Gene Set Enrichment Analysis (GSEA, version 4.3) was used to complete GO term and pathway enrichment analysis with the Molecular Signatures Database (MSigDB, version 7.1) C5 GO gene sets and C2 curated gene sets (Canonical pathways), respectively.

Monocle 3 was used to perform pseudotime analysis. Seurat object for spermatogonial types was converted to Monocle object, and metadata and UMAP embedding were also passed to Monocle object. Data were processed using the ‘preprocess_cds’ function. Cells were clustered using the ‘cluster_cells’ function with cluster_method=‘leiden’. The trajectory graph was learned with the ‘learn_graph’ function and cells were ordered in pseudotime with the ‘order_cells’ function. The pseudotime trajectory plot was generated for the spermatogonial cells.

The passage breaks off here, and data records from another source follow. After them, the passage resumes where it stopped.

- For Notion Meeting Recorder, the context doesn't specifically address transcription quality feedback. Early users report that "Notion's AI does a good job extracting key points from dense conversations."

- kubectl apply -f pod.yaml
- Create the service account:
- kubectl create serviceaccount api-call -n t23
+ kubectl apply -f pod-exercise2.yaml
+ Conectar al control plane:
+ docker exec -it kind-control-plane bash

We ran velocyto on Cell Ranger using the velocyto R package (version 0.6). ‘Seurat’ and ‘SeuratWrappers’ (version 0.2) were used to process velocyto output data, and RNA velocity was estimated using velocyto.R function ‘gene.relative.velocity.estimates’. TRNA velocities were then visualized on existing embedding UMAP. RNA velocity analysis was performed in control and Dis3 cKO spermatogonia separately.

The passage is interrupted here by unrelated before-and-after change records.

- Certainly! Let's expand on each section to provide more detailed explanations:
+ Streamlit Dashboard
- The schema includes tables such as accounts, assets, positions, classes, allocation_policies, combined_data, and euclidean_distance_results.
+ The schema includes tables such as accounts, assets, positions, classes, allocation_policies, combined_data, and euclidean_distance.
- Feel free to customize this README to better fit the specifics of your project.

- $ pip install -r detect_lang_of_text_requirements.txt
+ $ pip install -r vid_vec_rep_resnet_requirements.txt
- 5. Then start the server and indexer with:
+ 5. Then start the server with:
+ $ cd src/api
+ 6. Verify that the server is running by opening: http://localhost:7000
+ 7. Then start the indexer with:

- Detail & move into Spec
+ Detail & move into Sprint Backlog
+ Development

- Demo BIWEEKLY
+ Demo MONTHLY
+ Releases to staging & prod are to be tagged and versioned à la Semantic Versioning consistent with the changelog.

Investigation of gene regulatory networks was performed using SCENIC in R (Aibar et al., 2017) on control and Dis3 cKO spermatogonia separately. SCENIC explores gene regulatory networks by identifying transcription factor co-expressed modules with significant motif enrichment. The normalized expression matrix and cell type information generated from Seurat was used as SCENIC input (Van de Sande et al., 2020). Analysis was performed using the mm9 mc9nr motif collection with a window of 10 kb around the transcription start site for running RcisTarget. Heatmaps of gene regulons were plotted using the pheatmap function in R.

Data are mean±s.d. Statistical analyses were performed using GraphPad Prism. The differences between two groups were compared using a two-tailed Student's t-test. The significance was defined as ns (no significance), *P<0.05, **P<0.01, ***P<0.001 and ****P<0.0001.

We thank all members of the Jurrien Dean lab for helpful suggestions on the project. We thank Dr Boris Baibakov for help with confocal microscopy and the NIDDK and NHLBI Genomic Cores for RNA sequencing. We thank the NHLBI Flow Cytometry Core for cell sorting. We thank professor Qi-En Yang for providing the GFRA1 antibody.